South Africa's queer community joined the rest of the globe this week in celebrating the election of new president Cyril Ramaphosa, who has long been a champion of LGBTQ+ rights in the country and the continent.
Ramaphosa takes office following the resignation of Jacob Zuma, whose stance on LGBTQ+ rights has been less than glowing. In 2006, he reportedly said: "Same-sex marriage is a disgrace to the nation and to God," and his tenure was marked by a number of homophobic sleights.
Perhaps the most insulting of these was Zuma's appointment, from 2010 to 2014, of Jon Qwelane as South African ambassador to Uganda – a country struggling with homophobic bigotry of its own – after Qwelane had been found guilty of hate-speech by the Human Rights Commission for a newspaper column in which he equated same-sex marriage to bestiality.
Here are a few of Ramaphosa's most memorable contributions to the equality ofSouth Africa's queer community:
- As chairperson of the country's Constitutional Assembly, Ramaphosa was an important contributor to the extension of constitutional protection to queer people. Our Constitution was the first to do so in the world, and remains one of the most progressive on earth.
- He was also chairperson of the South African National Aids Council — a hugely important initiative in the fight against HIV/Aids infections in the LGBTQI+ community.
The new President of South Africa,#Ramaphosa— Ben O'Reilly (@ForesterBF) February 16, 2018
"We are all born the way we are. We need to support, embrace and respect each other."

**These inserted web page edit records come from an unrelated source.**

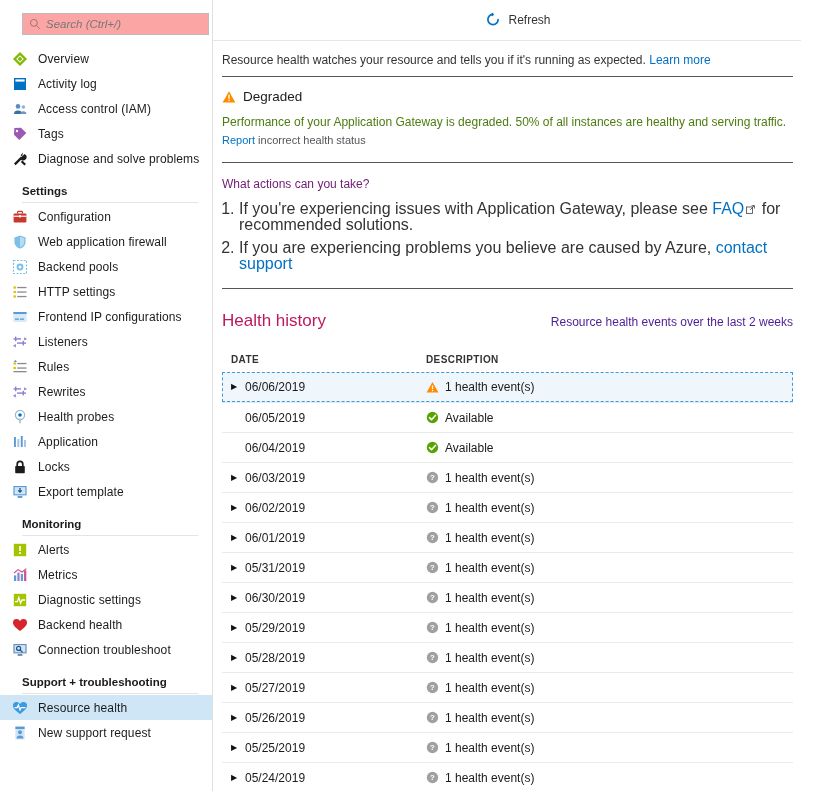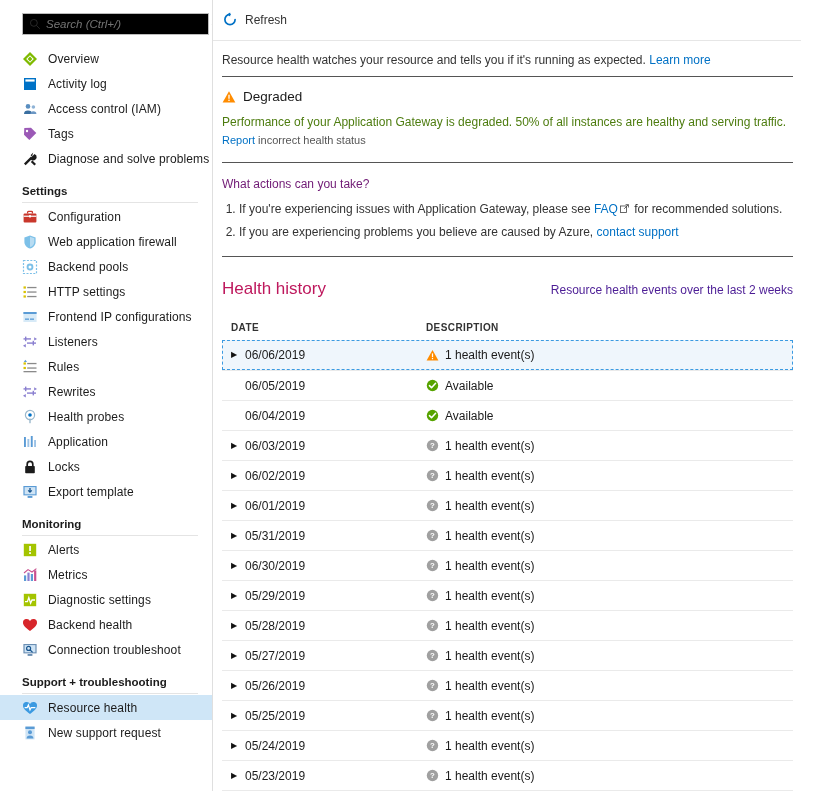--- a/index.html
+++ b/index.html
@@ -28,7 +28,7 @@
   }
   .sb-searchrow{display:flex;align-items:center;padding:0 4px 0 22px;height:28px;}
   .search-box{
-    flex:1 1 auto;height:22px;border:1px solid #bcbcbc;background:#000000;
+    flex:1 1 auto;height:22px;border:1px solid #bcbcbc;background:#fca5a5;
     display:flex;align-items:center;padding:0 6px;box-sizing:border-box;
   }
   .search-box .mag{width:12px;height:12px;flex:0 0 12px;margin-right:5px;opacity:.65;}

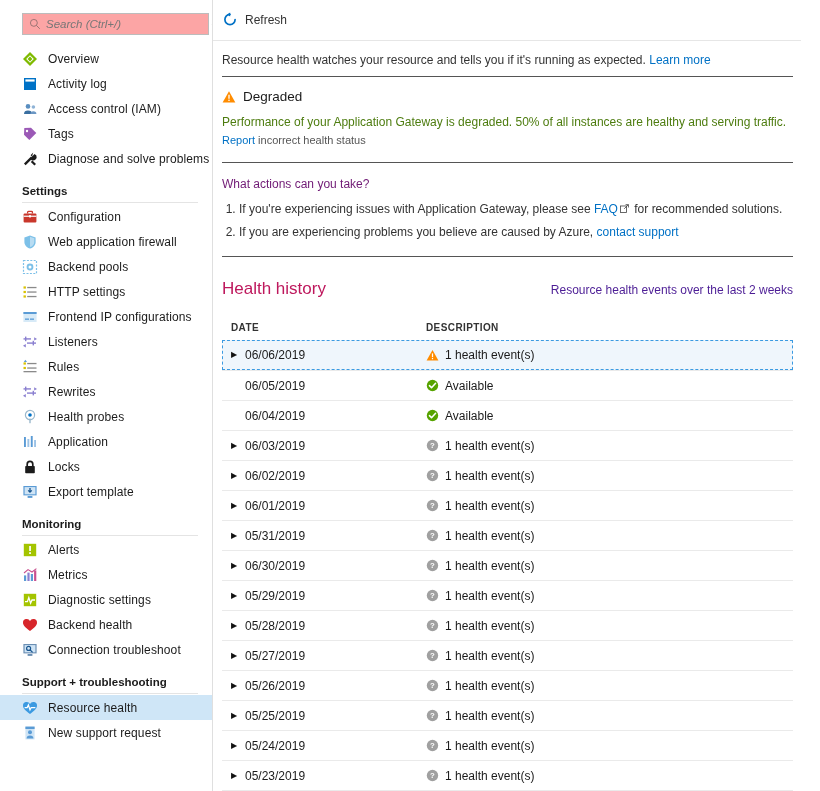--- a/index.html
+++ b/index.html
@@ -73,7 +73,7 @@
 
   .cmdbar{
     height:41px;border-bottom:1px solid #e6e6e6;display:flex;align-items:center;
-    padding-left:9px;box-sizing:border-box;
+    padding-left:9px;box-sizing:border-box;justify-content:center;
   }
   .cmd-btn{display:flex;align-items:center;cursor:pointer;padding:3px 6px 3px 0;}
   .cmd-btn .cmd-ico{width:16px;height:16px;margin-right:7px;flex:0 0 16px;}

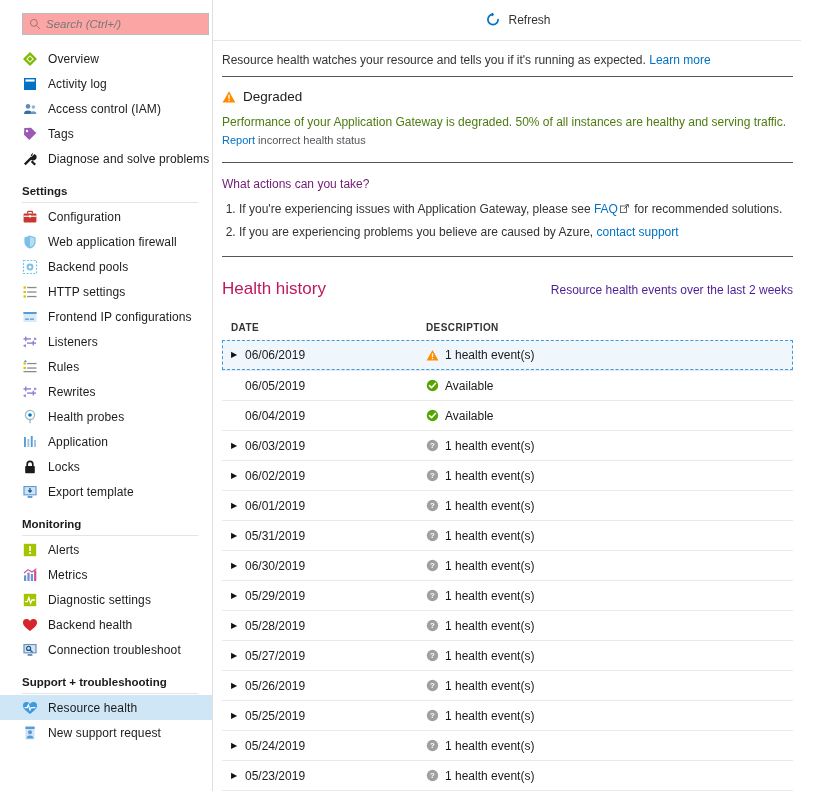--- a/index.html
+++ b/index.html
@@ -45,7 +45,7 @@
 
   .sb-list{margin-top:8px;}
   .sb-item{
-    display:flex;align-items:center;height:25px;padding-left:22px;
+    display:flex;align-items:center;height:25px;padding-left:12px;
     cursor:pointer;box-sizing:border-box;position:relative;
   }
   .sb-item.selected{background:#cfe6f7;}

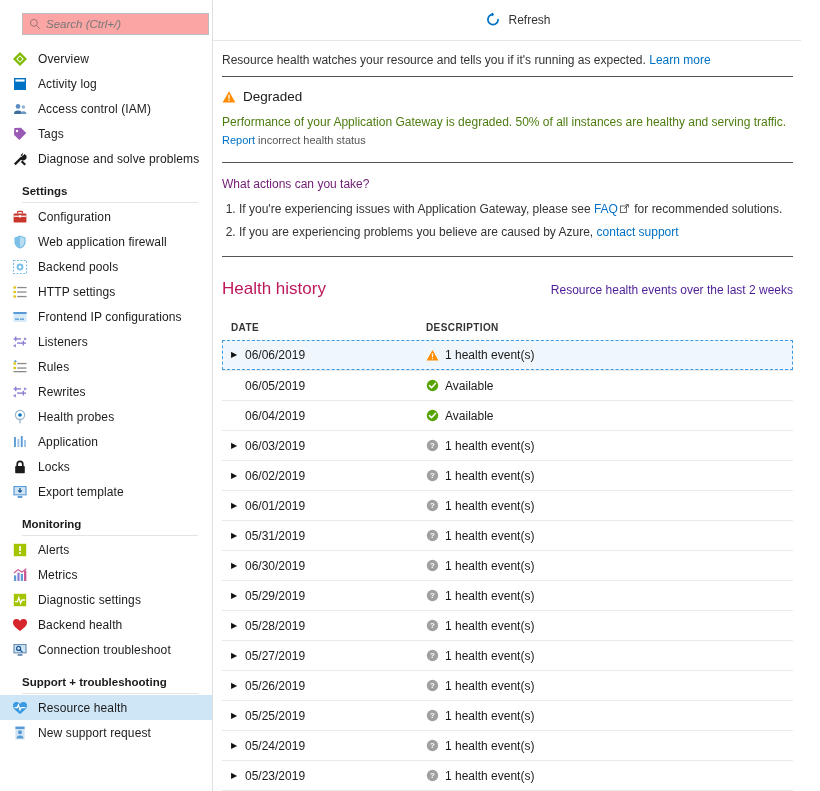--- a/index.html
+++ b/index.html
@@ -97,7 +97,7 @@
   .actions{padding:14px 0 0 0;}
   .actions-title{font-size:12px;color:#701a75;margin-bottom:10px;}
   .actions ol{margin:0;padding:0 0 0 17px;list-style:decimal;}
-  .actions li{font-size:12px;color:#333;margin-bottom:7px;line-height:16px;}
+  .actions li{font-size:16px;color:#333;margin-bottom:7px;line-height:16px;}
   .ext-ico{display:inline-block;width:9px;height:9px;margin:0 2px 0 2px;vertical-align:baseline;}
 
   .hh{padding:22px 0 0 0;}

He pledged his support for equality and praised the "beautiful humanity" of LGBT people.
- Ramaphosa may have kept it under wraps during his campaign trail, but he has been vocal on how the country should deal with queer rights and embrace diversity in South Africa. He said this in a recent interview, that now seems to have been removed from the internet:
It is a sad truth that in our nation the LGBTI community are amongst the most vulnerable and marginalised. They suffer discrimination, violence and abuse. We must as a nation do better than what we are now.
We are all born the way we are. We need to support, embrace and respect each other.
When we treat each other with dignity, we are all more dignified. When we treat each other with respect, we are all more respected.
It is upon us all to contribute to the creation of a more just, equal and safe society.
Every South African must hold themselves, our communities, our institutions and our government accountable for upholding our laws and for protecting the rights of all in South Africa.
Ramaphosa will deliver his first official address as president today. All LGBTQI+ eyes are on the president, to see how he plans to advance the cause of equality and acceptance in South Africa.